A ação foi protocolada na 1ª Vara Especializada da Fazenda Pública de Cuiabá. Após avaliação inicial, a juíza Laura Dorilêo Cândido decidiu que o caso não se encontrava sob a jurisdição adequada e redirecionou o processo à Vara Especializada em Ações Coletivas. Essa mudança se deve ao fato de a ação ter sido proposta por um sindicato, defendendo direitos coletivos dos profissionais.
No cerne da questão, o Sinodonto contesta dispositivos específicos inseridos na nova legislação. Um dos principais pontos de conflito é o artigo 4º, que estabelece a suspensão do pagamento do adicional de insalubridade durante períodos de afastamento, licenças ou ausências do servidor, independentemente da razão. Além disso, o sindicato critica o artigo 6º, que considera a verba como de natureza propter laborem, limitando sua incorporação ao salário e a utilização para outros fins legais.
Impactos Financeiros e Alterações no Cálculo do Benefício
Outra preocupação levantada pela entidade refere-se às mudanças na metodologia de cálculo do benefício. Com a nova legislação, o percentual que incide sobre o salário base da Classe A da carreira será ajustado conforme o nível do servidor e um laudo técnico. A lei também introduziu um “complemento provisório” para situações onde o valor pago seja reduzido. Contudo, esse complemento poderá ser extinto em decorrência de alterações percentuais ou mudança de unidade de lotação, além de estar atrelado ao Prêmio Saúde.
Na petição, o Sinodonto argumenta que as modificações impactam negativamente a remuneração dos cirurgiões-dentistas, especialmente durante períodos de afastamento legal.
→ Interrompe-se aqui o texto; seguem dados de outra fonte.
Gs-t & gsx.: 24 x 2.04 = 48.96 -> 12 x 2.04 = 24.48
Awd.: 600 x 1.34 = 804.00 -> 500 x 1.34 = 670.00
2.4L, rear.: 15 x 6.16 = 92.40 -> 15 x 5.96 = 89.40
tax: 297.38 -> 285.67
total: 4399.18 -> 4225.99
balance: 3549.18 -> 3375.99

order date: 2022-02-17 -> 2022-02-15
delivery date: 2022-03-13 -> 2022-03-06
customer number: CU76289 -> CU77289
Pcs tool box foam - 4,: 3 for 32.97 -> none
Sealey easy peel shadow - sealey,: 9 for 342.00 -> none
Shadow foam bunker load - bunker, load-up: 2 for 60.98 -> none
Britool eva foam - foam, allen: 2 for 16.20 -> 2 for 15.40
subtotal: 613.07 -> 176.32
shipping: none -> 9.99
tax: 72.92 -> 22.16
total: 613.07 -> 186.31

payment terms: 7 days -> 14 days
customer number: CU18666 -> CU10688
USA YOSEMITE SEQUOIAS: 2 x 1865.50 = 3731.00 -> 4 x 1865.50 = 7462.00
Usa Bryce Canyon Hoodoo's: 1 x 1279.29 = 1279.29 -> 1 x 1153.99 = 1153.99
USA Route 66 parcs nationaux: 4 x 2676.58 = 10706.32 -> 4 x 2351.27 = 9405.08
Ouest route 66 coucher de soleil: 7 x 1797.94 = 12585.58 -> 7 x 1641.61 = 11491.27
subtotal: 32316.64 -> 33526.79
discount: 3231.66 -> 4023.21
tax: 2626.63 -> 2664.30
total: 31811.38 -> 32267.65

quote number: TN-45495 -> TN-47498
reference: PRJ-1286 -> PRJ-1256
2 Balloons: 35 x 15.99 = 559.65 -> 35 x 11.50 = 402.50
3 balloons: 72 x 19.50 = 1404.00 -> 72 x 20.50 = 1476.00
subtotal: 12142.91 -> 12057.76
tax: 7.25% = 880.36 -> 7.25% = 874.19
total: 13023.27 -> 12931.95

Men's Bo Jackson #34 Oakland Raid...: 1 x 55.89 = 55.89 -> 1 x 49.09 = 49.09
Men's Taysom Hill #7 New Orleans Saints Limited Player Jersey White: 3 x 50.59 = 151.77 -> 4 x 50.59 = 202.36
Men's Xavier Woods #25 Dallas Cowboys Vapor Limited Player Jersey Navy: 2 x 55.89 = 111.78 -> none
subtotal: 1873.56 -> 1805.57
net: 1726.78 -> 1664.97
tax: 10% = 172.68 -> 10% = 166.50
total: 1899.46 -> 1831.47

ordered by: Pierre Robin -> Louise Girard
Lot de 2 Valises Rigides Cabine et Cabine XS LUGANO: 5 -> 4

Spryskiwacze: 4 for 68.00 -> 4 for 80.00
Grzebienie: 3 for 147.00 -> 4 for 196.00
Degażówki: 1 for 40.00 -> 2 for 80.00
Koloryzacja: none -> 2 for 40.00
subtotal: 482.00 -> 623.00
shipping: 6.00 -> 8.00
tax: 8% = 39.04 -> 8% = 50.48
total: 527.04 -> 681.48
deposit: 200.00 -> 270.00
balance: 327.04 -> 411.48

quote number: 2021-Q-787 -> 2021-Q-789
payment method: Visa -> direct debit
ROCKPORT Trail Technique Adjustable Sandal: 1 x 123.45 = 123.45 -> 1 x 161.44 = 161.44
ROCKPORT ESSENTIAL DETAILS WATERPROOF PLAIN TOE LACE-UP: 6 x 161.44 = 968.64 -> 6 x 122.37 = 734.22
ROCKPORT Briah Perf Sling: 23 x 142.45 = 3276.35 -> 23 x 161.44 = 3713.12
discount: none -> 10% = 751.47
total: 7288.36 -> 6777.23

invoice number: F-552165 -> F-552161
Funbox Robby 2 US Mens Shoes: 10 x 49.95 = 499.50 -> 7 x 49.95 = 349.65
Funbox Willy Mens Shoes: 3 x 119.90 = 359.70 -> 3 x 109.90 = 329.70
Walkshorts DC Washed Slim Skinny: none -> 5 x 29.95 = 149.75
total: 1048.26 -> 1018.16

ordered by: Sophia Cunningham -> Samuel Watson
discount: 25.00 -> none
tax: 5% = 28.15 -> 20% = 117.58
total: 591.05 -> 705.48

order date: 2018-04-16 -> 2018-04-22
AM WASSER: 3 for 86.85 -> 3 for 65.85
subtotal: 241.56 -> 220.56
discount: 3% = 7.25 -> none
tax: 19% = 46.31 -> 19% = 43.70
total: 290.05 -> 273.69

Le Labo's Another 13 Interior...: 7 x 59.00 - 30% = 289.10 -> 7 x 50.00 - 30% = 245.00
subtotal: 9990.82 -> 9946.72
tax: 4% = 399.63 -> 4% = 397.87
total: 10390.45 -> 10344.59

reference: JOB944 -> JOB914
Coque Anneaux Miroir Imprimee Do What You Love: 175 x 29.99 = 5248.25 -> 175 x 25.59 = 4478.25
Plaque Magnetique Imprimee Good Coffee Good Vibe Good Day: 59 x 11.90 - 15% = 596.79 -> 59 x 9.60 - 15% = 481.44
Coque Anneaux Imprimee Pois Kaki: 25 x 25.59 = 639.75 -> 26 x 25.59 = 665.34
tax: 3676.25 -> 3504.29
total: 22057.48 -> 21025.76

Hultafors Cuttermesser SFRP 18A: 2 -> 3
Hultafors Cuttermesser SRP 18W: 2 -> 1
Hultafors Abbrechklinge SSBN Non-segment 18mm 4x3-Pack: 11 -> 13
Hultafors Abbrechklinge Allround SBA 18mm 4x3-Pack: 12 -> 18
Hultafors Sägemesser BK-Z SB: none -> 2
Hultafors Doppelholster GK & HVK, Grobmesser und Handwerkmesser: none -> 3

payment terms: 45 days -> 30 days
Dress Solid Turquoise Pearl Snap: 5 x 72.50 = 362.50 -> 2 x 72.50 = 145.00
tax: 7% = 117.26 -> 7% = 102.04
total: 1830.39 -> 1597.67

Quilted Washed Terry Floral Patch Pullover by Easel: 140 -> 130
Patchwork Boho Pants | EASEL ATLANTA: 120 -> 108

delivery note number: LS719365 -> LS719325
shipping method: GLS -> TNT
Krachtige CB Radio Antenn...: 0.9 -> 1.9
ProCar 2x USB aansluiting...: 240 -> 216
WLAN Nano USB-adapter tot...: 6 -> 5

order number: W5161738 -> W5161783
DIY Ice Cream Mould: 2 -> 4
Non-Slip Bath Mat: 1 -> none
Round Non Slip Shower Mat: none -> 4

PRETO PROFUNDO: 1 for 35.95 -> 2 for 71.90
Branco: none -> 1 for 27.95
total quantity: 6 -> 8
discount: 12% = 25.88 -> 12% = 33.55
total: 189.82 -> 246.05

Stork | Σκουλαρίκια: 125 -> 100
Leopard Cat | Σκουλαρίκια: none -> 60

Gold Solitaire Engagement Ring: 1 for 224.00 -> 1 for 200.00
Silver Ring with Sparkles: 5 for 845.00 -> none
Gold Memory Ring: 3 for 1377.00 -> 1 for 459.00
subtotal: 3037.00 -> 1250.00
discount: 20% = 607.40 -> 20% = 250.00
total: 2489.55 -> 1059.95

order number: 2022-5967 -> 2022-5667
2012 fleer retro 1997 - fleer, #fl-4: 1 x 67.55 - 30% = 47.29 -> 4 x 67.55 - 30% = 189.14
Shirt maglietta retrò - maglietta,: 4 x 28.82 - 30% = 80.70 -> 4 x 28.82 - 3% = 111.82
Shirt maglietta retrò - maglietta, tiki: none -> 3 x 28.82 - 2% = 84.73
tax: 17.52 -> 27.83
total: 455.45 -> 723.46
A entidade ressalta que essas novas medidas violam princípios fundamentais, como a irredutibilidade de vencimentos, a segurança jurídica e a proibição do retrocesso social.
Os membros do sindicato consideram essa luta essencial para garantir direitos trabalhistas e proteções adequadas para todos os profissionais da área de odontologia. A expectativa é que a Vara Especializada em Ações Coletivas analise com a devida atenção as repercussões das mudanças propostas pela Lei Complementar nº 579/2025.